I can come to your library, book club meeting, or conference to talk about how to help your readers find their next good read. Click here for more information.

Tuesday, October 25, 2011

ILA Reports Part 2: Bang For Your Buck

As I mentioned here, one of the programs I attended was explicitly about Readers Advisory From the program guide:
Bang for Your Buck: Reader Services Edition
Libraries don’t have the funding for costly reader databases
or staff anymore, so how can we still reach our readers in
today’s uncertain climate? Learn about a variety of innovative
and virtual programs, tools, resources, and tricks to offer
expert readers’ advisory service without breaking the bank.
Speakers: Mick Jacobsen, Skokie Public Library;
Lynnanne Pearson, Skokie Public Library; Leah White,
Morton Grove Public Library; and Nicole Wilhelms, Downers
Grove Public Library
Leah went first and shared some of her rules about effective and efficient service to readers.  Her advice was:
  1. Make your RA service easy-- She talked about having displays everywhere you could because the patrons love when we have books on display.  She said (only half kidding) if she could she would cover every inch of the library in slat wall to display as much as possible.
  2. Keep calm and carry on-- I loved this one.  It should be every public desk worker's motto. It is the easiest way to get through the day.
  3. Move around. Get up and move around-- For more on how I feel about this click here.
  4. Read best and worst reviews-- Thanks to Leah for saying in her program that she learned this from me.  I teach the students this, to read the 5 star and 1 star reviews of a book on Amazon. This gives you a simulation of real patrons who loved and hated a book. This helps you to help readers better. 
Nicole was next.  She highlighted the Downers Grove RA services available on the web. She also suggested the best free RA resources for keeping up to date. (Thanks for the plug for this blog.) She touted Early Word as the one resource you cannot live without.  I agree.

Mick spent his time highlighting the success of Skokie's Book Match program.  I have attended programs on this wonderful service before and posted about it here.  What I learned this time however, was that with a $200 a year survey monkey account, you can do a lot for your patrons.  They have now suggested 10,000 books to patrons using Book Match.

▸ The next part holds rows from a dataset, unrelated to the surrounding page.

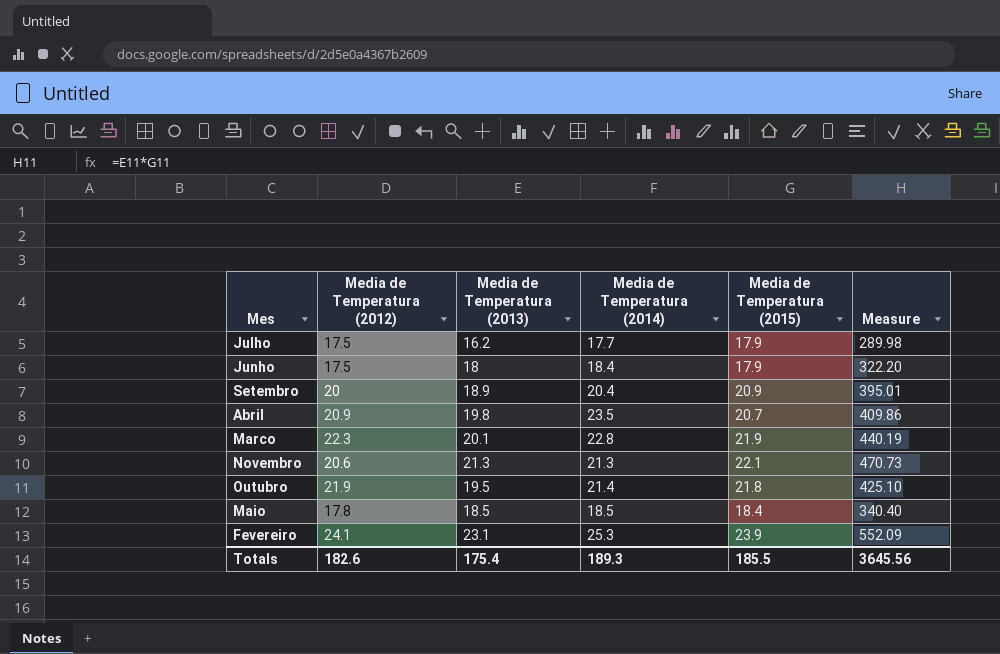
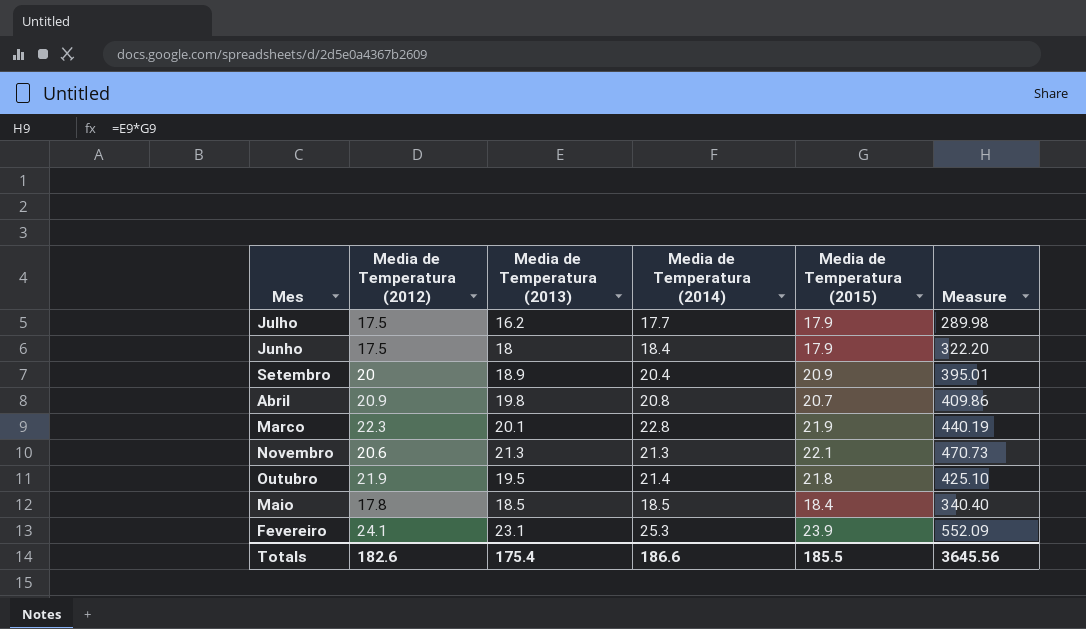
Abril | Media de Temperatura (2014): 23.5 -> 20.8
Totals | Media de Temperatura (2014): 189.3 -> 186.6

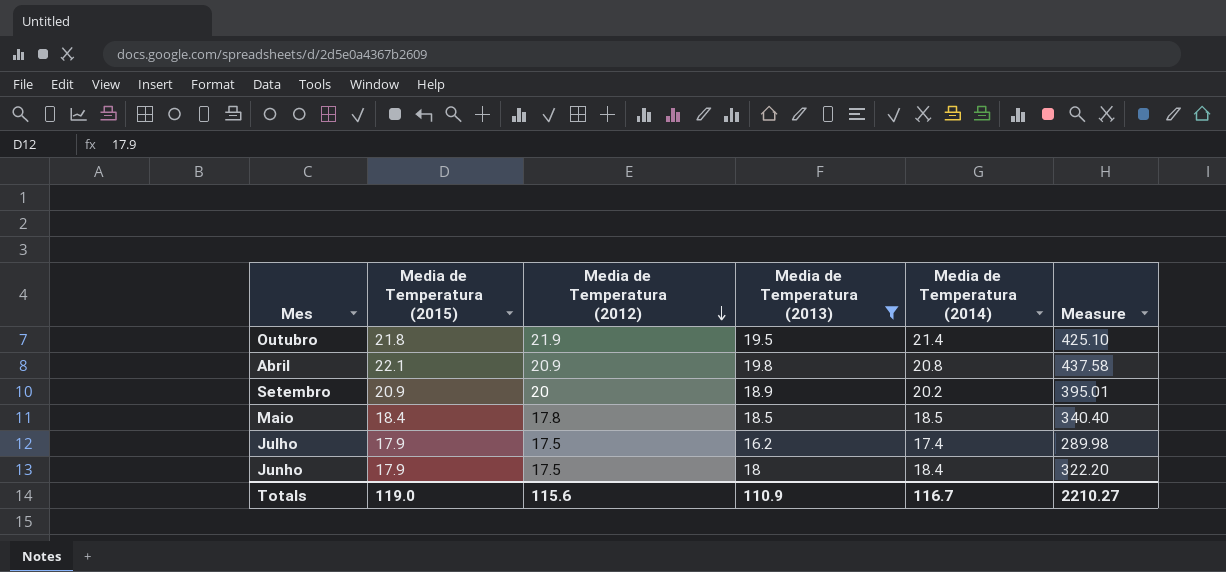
filter: none -> Media de Temperatura (2013) <= 19.8
row order: none -> Media de Temperatura (2012) descending
column Media de Temperatura (2015) | position: 5 -> 2
Abril | Media de Temperatura (2015): 20.7 -> 22.1
Abril | Measure: 409.86 -> 437.58
Setembro | Media de Temperatura (2014): 20.4 -> 20.2
Julho | Media de Temperatura (2014): 17.7 -> 17.4
Totals | Media de Temperatura (2015): 185.5 -> 119.0
Totals | Media de Temperatura (2012): 182.6 -> 115.6
Totals | Media de Temperatura (2013): 175.4 -> 110.9
Totals | Media de Temperatura (2014): 186.6 -> 116.7
Totals | Measure: 3645.56 -> 2210.27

Finally, Lynnanne, who is the Manager of Readers' Services at Skokie spoke about some of her inexpensive tricks to serve patrons better.
  • Get your RA reference sources out from behind your desk and put them somewhere that patrons can access them.  She showed an example of a display on a genre with reference books for that genre out with the novels.
    • This is something I have thought about doing for a while.  I hope to find a way to try this at the BPL
  • If your nonfiction books are housed away from your fiction, start a nonfiction RA subcommittee.
  • She also urged us to make our web pages more dynamic by changing the front page of the RA section monthly.
    • We do not do this, but should
  • Finally, she ended with excellent advice for all librarians everywhere: Constantly edit, refine, and reevaluate services you are offering. So simple, so effective, yet, how many of us truly do this.  I will now.
That is what I explicitly learned at this program.  Not only did I want to share this with all of you, but I also wanted to use this report as an opportunity to make a plug for RA training in general.

Look, I got a lot our of this program and I am considered knowledgeable in the field.  We all can stand to learn something new.  Never think you know too much, and attend trainings whenever you can.